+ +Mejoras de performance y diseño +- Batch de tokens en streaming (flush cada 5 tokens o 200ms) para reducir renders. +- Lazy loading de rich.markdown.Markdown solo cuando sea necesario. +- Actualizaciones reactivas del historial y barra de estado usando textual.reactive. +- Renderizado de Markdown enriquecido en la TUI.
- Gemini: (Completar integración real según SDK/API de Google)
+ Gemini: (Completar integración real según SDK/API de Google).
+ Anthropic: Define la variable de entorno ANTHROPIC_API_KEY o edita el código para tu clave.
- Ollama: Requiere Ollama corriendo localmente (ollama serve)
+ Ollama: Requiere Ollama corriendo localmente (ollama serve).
◆ ◆ ◆ ◆ ◆
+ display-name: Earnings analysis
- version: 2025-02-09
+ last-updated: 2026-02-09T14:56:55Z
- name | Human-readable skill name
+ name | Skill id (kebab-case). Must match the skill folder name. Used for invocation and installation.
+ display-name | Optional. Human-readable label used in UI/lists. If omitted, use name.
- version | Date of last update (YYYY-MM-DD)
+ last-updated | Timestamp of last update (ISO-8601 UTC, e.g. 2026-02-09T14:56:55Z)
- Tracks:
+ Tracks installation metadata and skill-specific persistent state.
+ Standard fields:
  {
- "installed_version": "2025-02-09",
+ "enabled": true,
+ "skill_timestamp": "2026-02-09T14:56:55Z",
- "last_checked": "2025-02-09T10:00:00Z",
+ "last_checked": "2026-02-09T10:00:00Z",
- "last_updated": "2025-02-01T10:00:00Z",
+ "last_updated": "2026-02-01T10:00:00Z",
◆ ◆ ◆ ◆ ◆
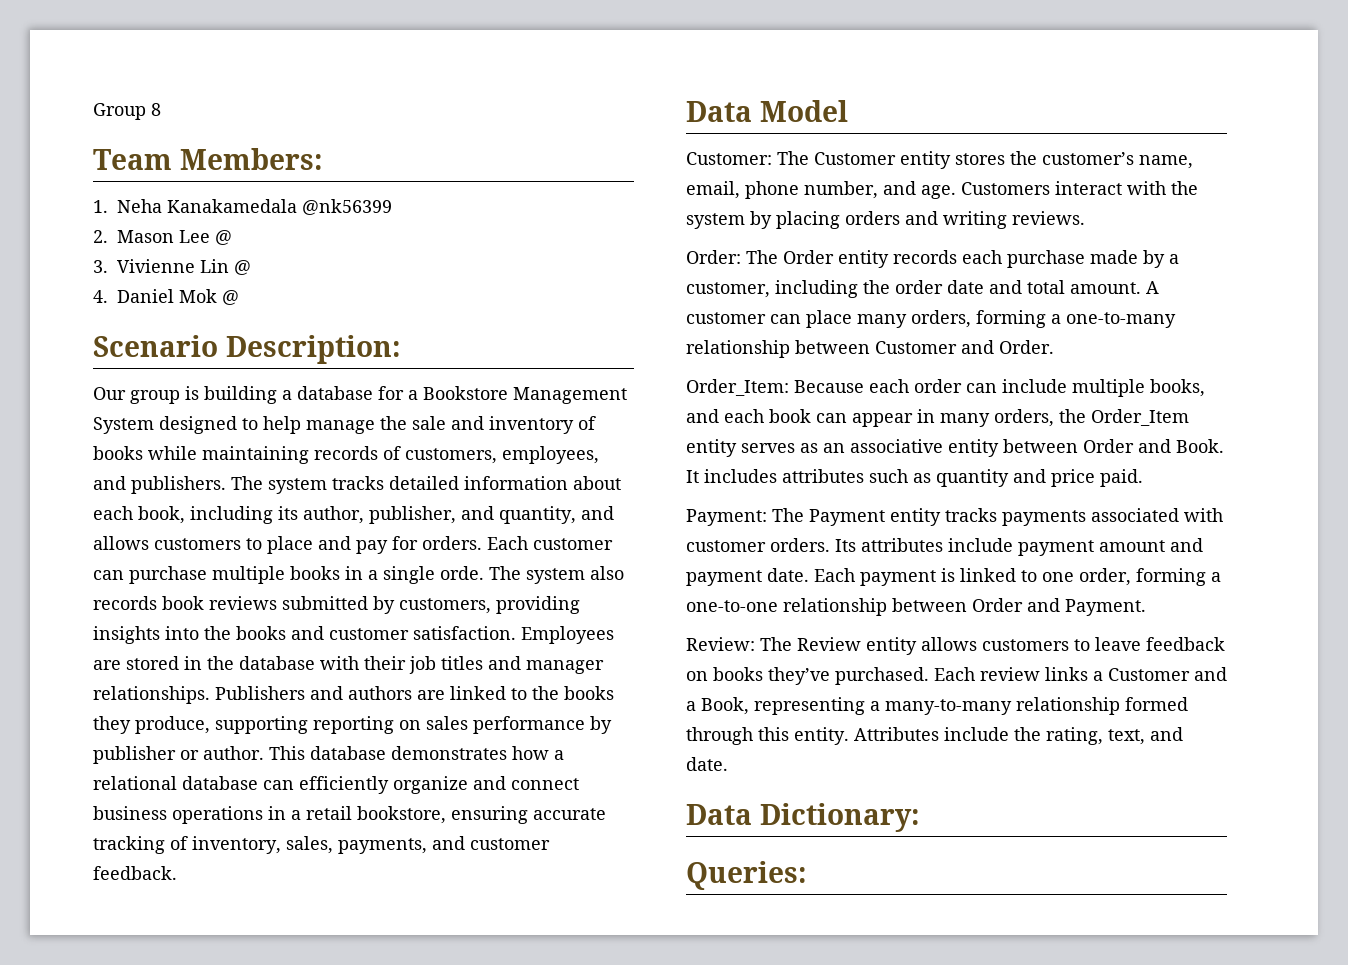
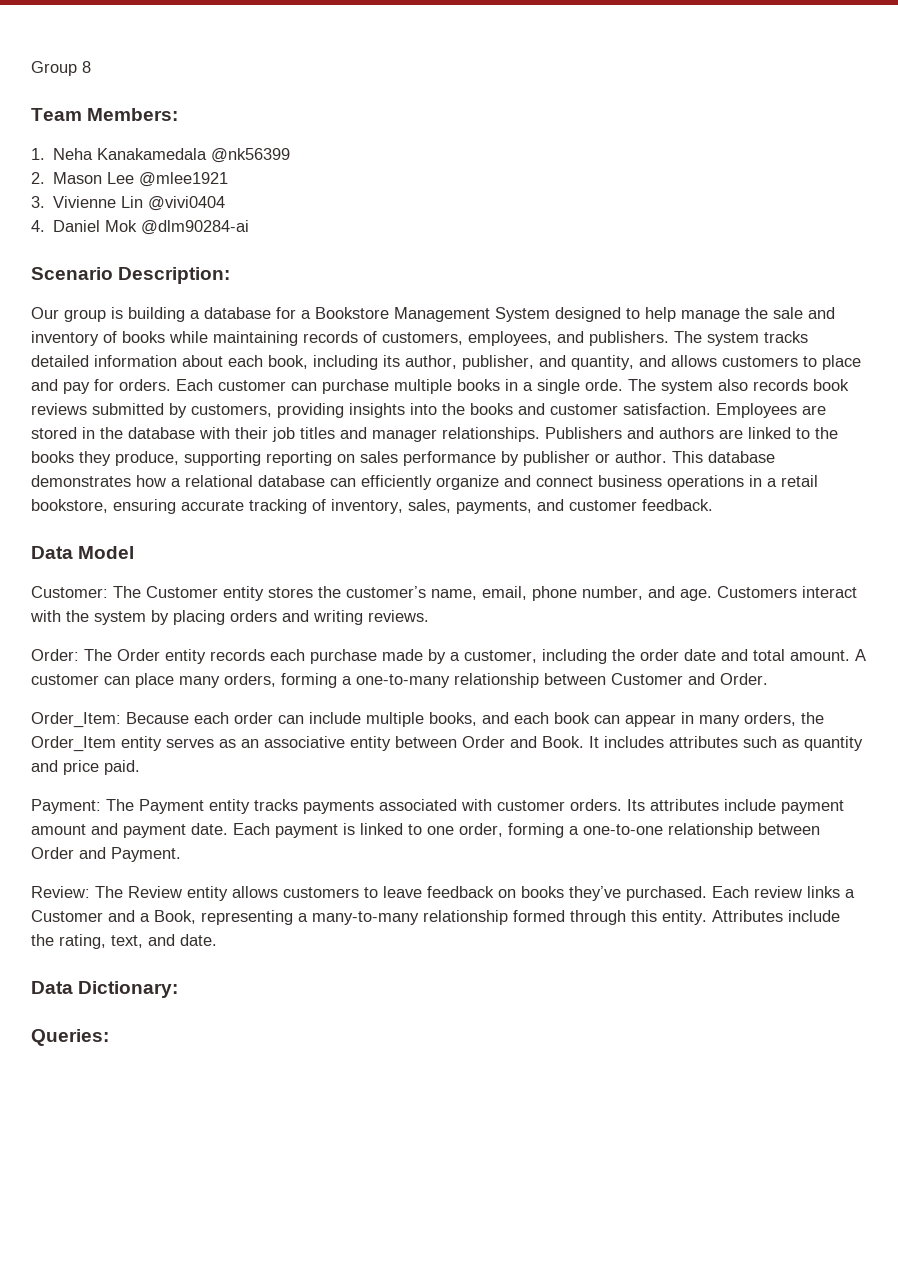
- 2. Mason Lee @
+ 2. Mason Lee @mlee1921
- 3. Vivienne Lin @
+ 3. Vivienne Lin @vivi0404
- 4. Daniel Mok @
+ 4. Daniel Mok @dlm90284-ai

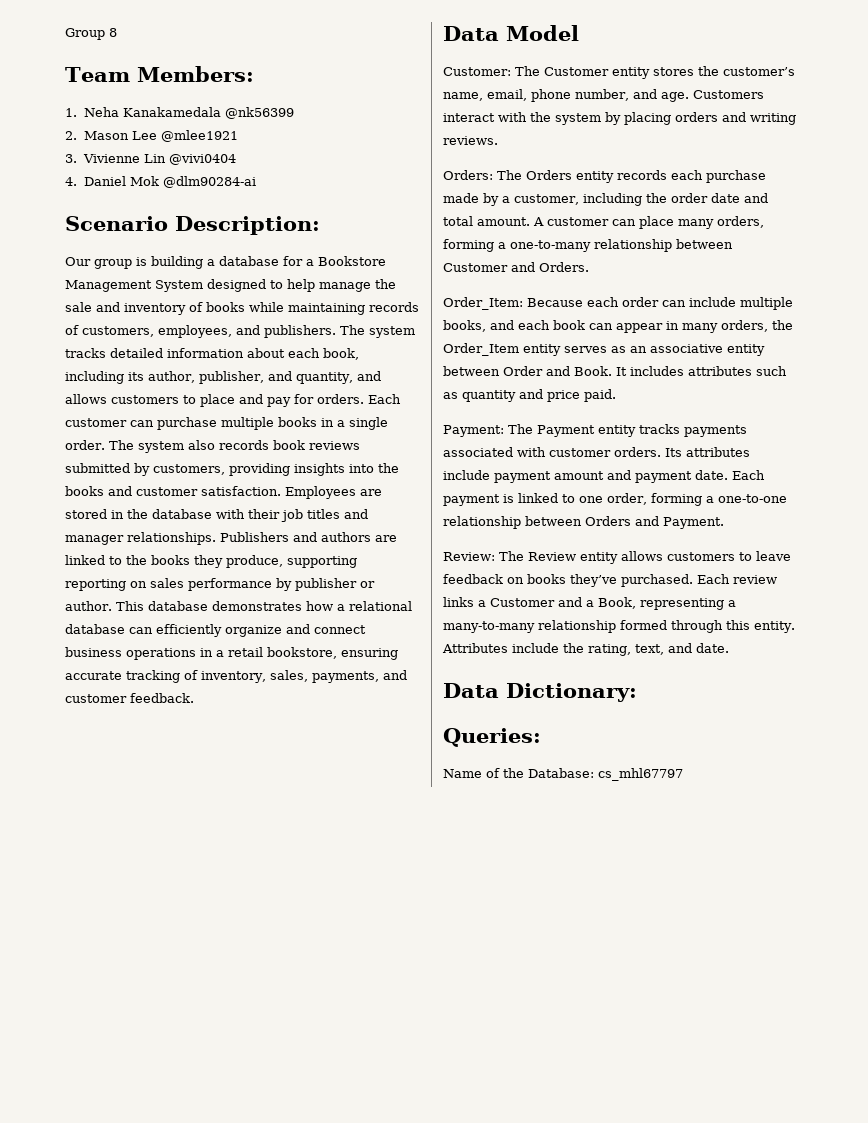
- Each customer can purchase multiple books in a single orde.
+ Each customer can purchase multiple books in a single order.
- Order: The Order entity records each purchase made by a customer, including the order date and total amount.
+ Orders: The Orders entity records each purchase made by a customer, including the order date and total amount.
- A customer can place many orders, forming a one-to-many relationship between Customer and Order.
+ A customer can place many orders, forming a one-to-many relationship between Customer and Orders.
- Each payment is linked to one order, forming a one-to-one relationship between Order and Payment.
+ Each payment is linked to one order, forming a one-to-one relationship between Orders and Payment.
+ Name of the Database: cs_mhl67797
◆ ◆ ◆ ◆ ◆
Everything between and including the line above containing "Daniel Mok @dlm90284-ai" and the line containing "the Database: cs_mhl67797" should be reproduced exactly, with pictures excluded.

COMPLETED TASK:
+ 4. Daniel Mok @dlm90284-ai

- Each customer can purchase multiple books in a single orde.
+ Each customer can purchase multiple books in a single order.
- Order: The Order entity records each purchase made by a customer, including the order date and total amount.
+ Orders: The Orders entity records each purchase made by a customer, including the order date and total amount.
- A customer can place many orders, forming a one-to-many relationship between Customer and Order.
+ A customer can place many orders, forming a one-to-many relationship between Customer and Orders.
- Each payment is linked to one order, forming a one-to-one relationship between Order and Payment.
+ Each payment is linked to one order, forming a one-to-one relationship between Orders and Payment.
+ Name of the Database: cs_mhl67797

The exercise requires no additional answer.